> [DATA]:
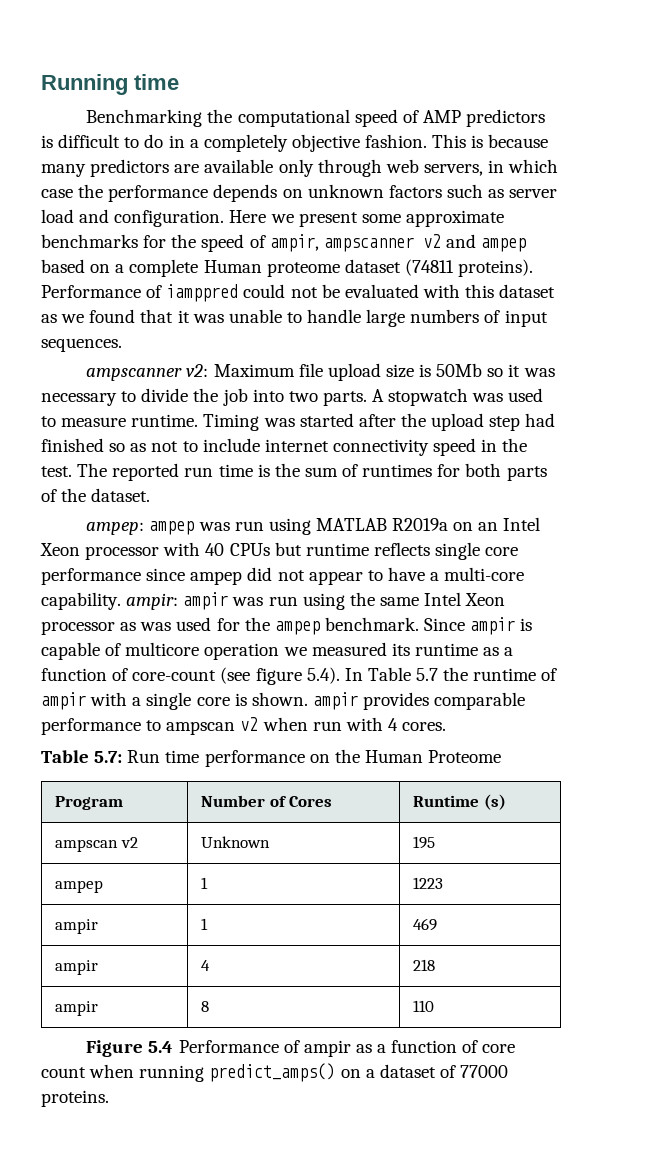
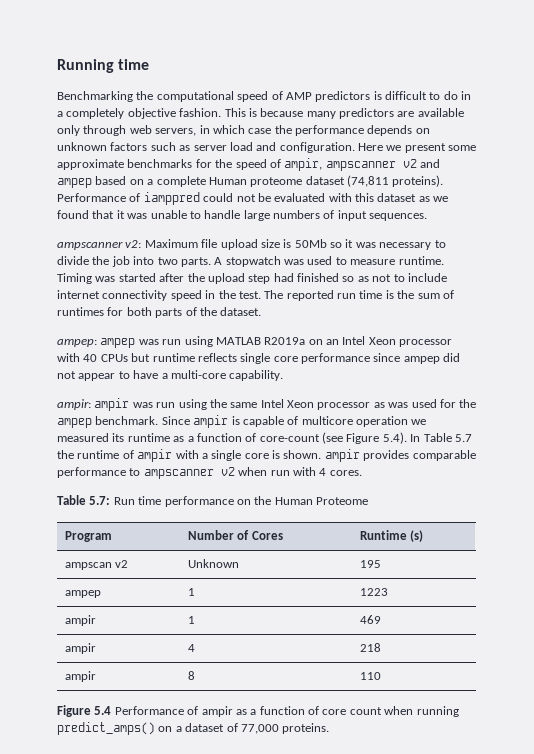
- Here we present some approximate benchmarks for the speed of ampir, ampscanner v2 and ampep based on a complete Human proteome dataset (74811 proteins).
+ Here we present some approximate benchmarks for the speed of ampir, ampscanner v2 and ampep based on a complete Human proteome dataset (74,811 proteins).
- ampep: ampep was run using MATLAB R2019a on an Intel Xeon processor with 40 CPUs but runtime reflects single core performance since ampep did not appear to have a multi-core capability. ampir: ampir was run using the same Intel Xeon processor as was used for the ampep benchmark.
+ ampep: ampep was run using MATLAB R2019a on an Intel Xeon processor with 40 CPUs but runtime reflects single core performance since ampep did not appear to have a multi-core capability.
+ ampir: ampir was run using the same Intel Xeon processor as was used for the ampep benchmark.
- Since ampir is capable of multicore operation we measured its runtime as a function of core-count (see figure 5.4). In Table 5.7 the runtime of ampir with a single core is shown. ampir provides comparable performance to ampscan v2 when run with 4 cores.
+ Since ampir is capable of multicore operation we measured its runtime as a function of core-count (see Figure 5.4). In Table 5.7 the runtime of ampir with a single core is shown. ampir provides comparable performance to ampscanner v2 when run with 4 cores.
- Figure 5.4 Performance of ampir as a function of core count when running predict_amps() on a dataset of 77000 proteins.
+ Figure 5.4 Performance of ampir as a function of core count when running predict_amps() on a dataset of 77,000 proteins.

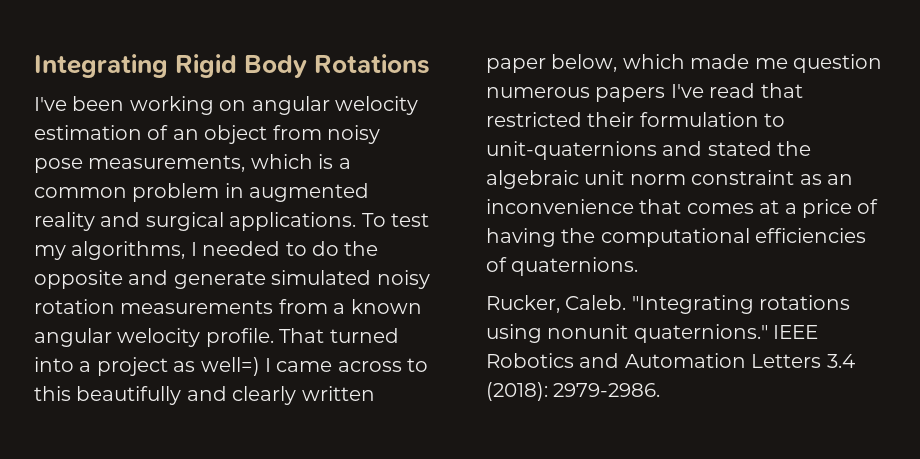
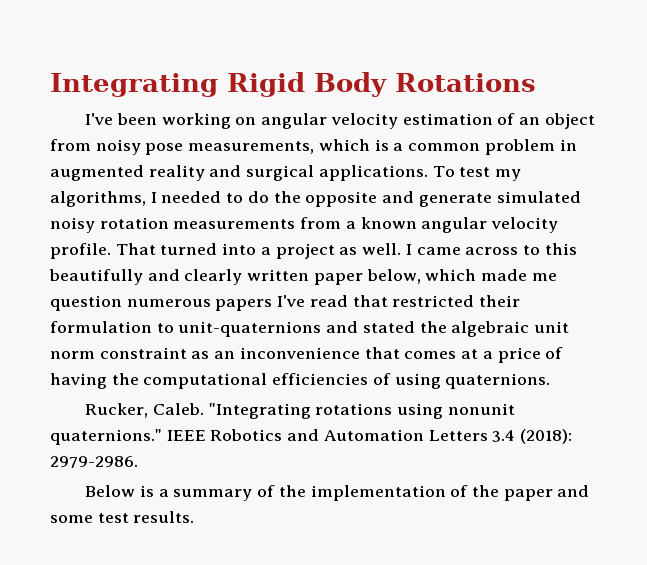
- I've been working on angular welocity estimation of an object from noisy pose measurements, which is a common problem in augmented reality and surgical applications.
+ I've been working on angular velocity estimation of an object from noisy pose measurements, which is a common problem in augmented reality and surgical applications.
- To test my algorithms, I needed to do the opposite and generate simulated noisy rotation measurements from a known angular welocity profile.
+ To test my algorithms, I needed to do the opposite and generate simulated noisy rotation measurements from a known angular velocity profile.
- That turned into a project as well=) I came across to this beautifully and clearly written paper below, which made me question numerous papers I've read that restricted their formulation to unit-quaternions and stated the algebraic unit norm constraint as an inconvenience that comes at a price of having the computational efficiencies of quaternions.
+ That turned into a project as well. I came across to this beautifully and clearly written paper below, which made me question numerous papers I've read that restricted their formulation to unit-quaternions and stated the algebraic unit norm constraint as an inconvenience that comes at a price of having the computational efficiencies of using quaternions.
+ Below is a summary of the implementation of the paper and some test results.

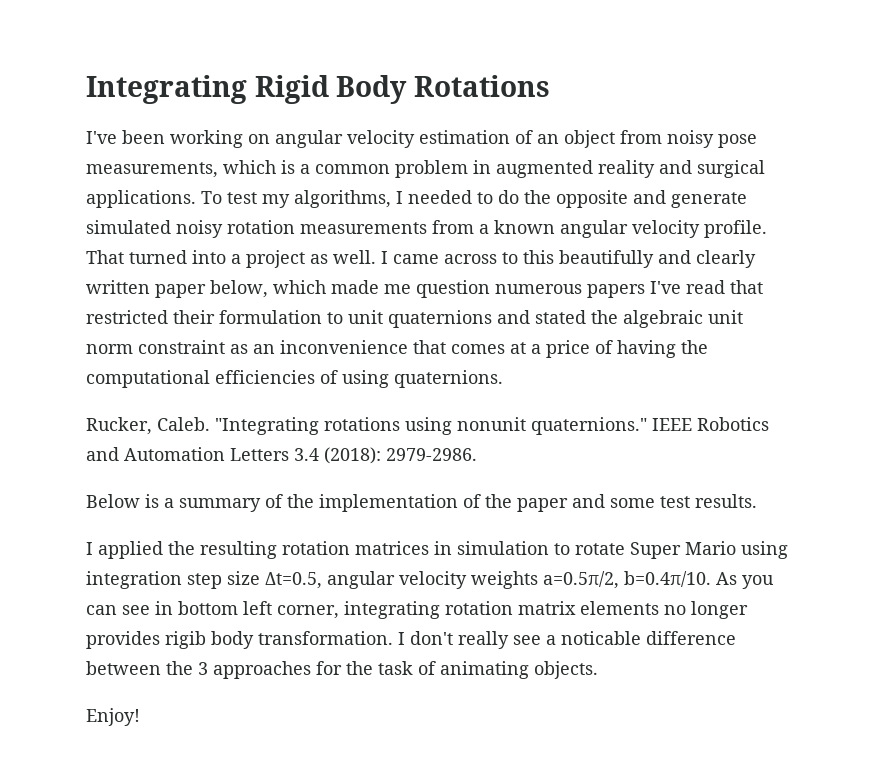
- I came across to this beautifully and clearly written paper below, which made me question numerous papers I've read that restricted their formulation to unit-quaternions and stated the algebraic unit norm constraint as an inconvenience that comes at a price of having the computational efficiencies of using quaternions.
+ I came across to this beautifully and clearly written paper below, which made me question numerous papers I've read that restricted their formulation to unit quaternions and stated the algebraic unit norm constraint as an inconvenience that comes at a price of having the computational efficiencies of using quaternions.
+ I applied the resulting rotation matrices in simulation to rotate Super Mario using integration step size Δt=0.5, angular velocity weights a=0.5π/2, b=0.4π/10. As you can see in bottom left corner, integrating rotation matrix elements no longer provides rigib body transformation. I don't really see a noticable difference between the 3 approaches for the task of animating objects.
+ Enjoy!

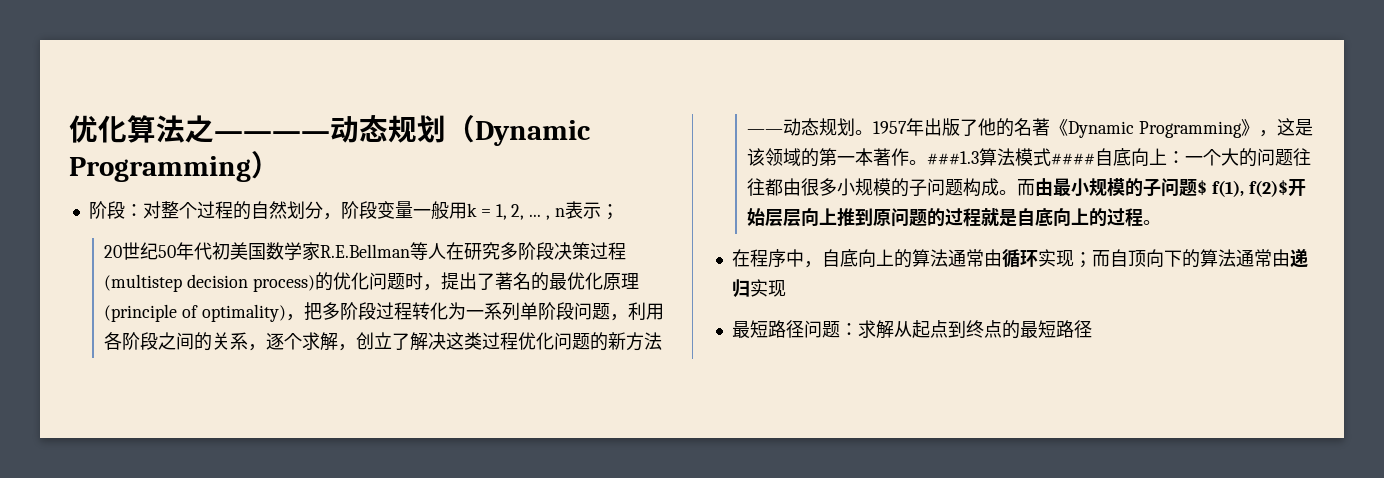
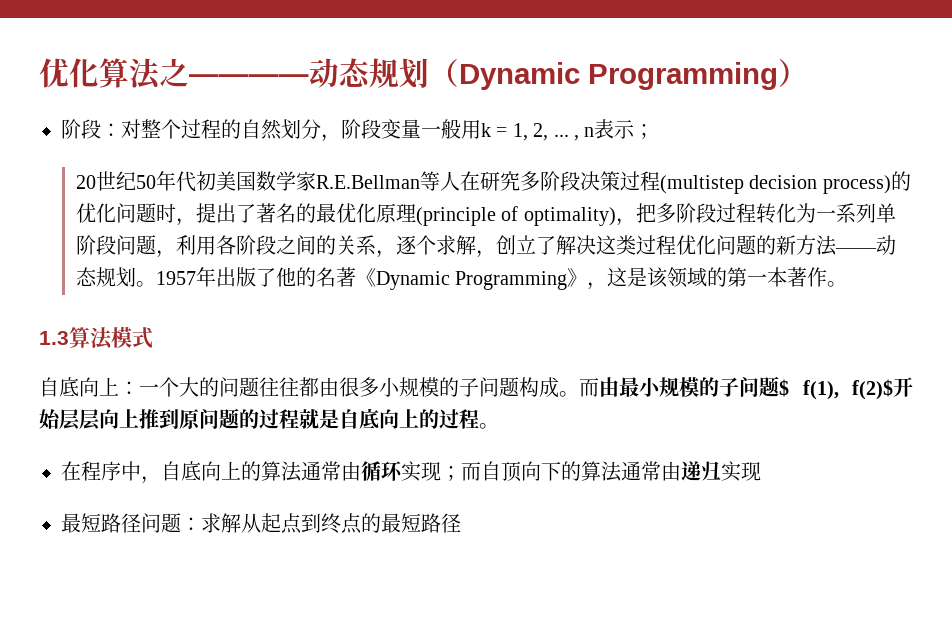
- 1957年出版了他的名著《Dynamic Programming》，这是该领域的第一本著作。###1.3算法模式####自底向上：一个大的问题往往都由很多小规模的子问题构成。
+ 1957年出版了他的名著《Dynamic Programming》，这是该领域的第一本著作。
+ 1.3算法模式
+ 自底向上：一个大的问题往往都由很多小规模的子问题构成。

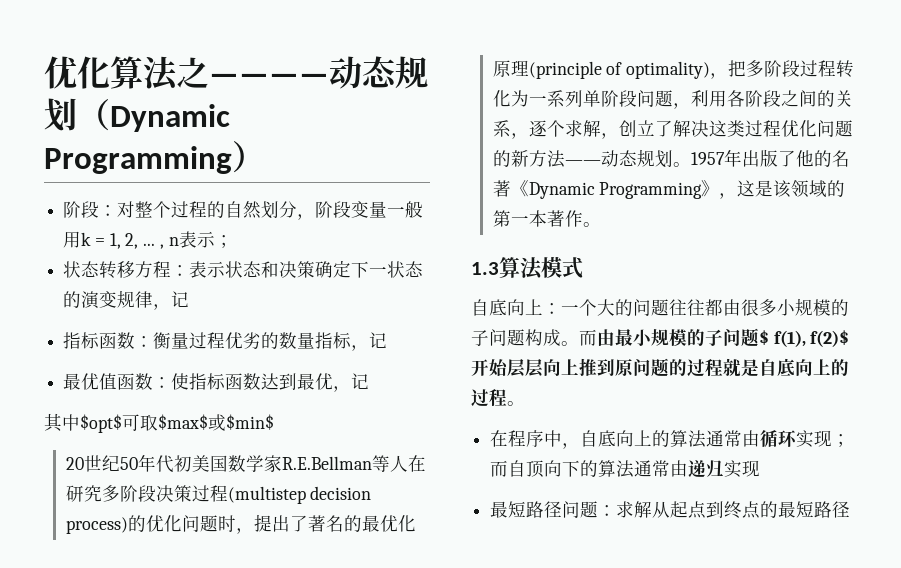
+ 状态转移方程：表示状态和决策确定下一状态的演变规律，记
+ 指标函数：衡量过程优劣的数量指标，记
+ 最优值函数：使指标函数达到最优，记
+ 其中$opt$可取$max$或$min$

> [WHAT IS REQUIRED]:
Set down again, word for word, every line from the one with "- ampep: ampep" to the one with "angular velocity profile." in the entries above, and omit the pictures.

> [RESPONSE]:
- ampep: ampep was run using MATLAB R2019a on an Intel Xeon processor with 40 CPUs but runtime reflects single core performance since ampep did not appear to have a multi-core capability. ampir: ampir was run using the same Intel Xeon processor as was used for the ampep benchmark.
+ ampep: ampep was run using MATLAB R2019a on an Intel Xeon processor with 40 CPUs but runtime reflects single core performance since ampep did not appear to have a multi-core capability.
+ ampir: ampir was run using the same Intel Xeon processor as was used for the ampep benchmark.
- Since ampir is capable of multicore operation we measured its runtime as a function of core-count (see figure 5.4). In Table 5.7 the runtime of ampir with a single core is shown. ampir provides comparable performance to ampscan v2 when run with 4 cores.
+ Since ampir is capable of multicore operation we measured its runtime as a function of core-count (see Figure 5.4). In Table 5.7 the runtime of ampir with a single core is shown. ampir provides comparable performance to ampscanner v2 when run with 4 cores.
- Figure 5.4 Performance of ampir as a function of core count when running predict_amps() on a dataset of 77000 proteins.
+ Figure 5.4 Performance of ampir as a function of core count when running predict_amps() on a dataset of 77,000 proteins.

- I've been working on angular welocity estimation of an object from noisy pose measurements, which is a common problem in augmented reality and surgical applications.
+ I've been working on angular velocity estimation of an object from noisy pose measurements, which is a common problem in augmented reality and surgical applications.
- To test my algorithms, I needed to do the opposite and generate simulated noisy rotation measurements from a known angular welocity profile.
+ To test my algorithms, I needed to do the opposite and generate simulated noisy rotation measurements from a known angular velocity profile.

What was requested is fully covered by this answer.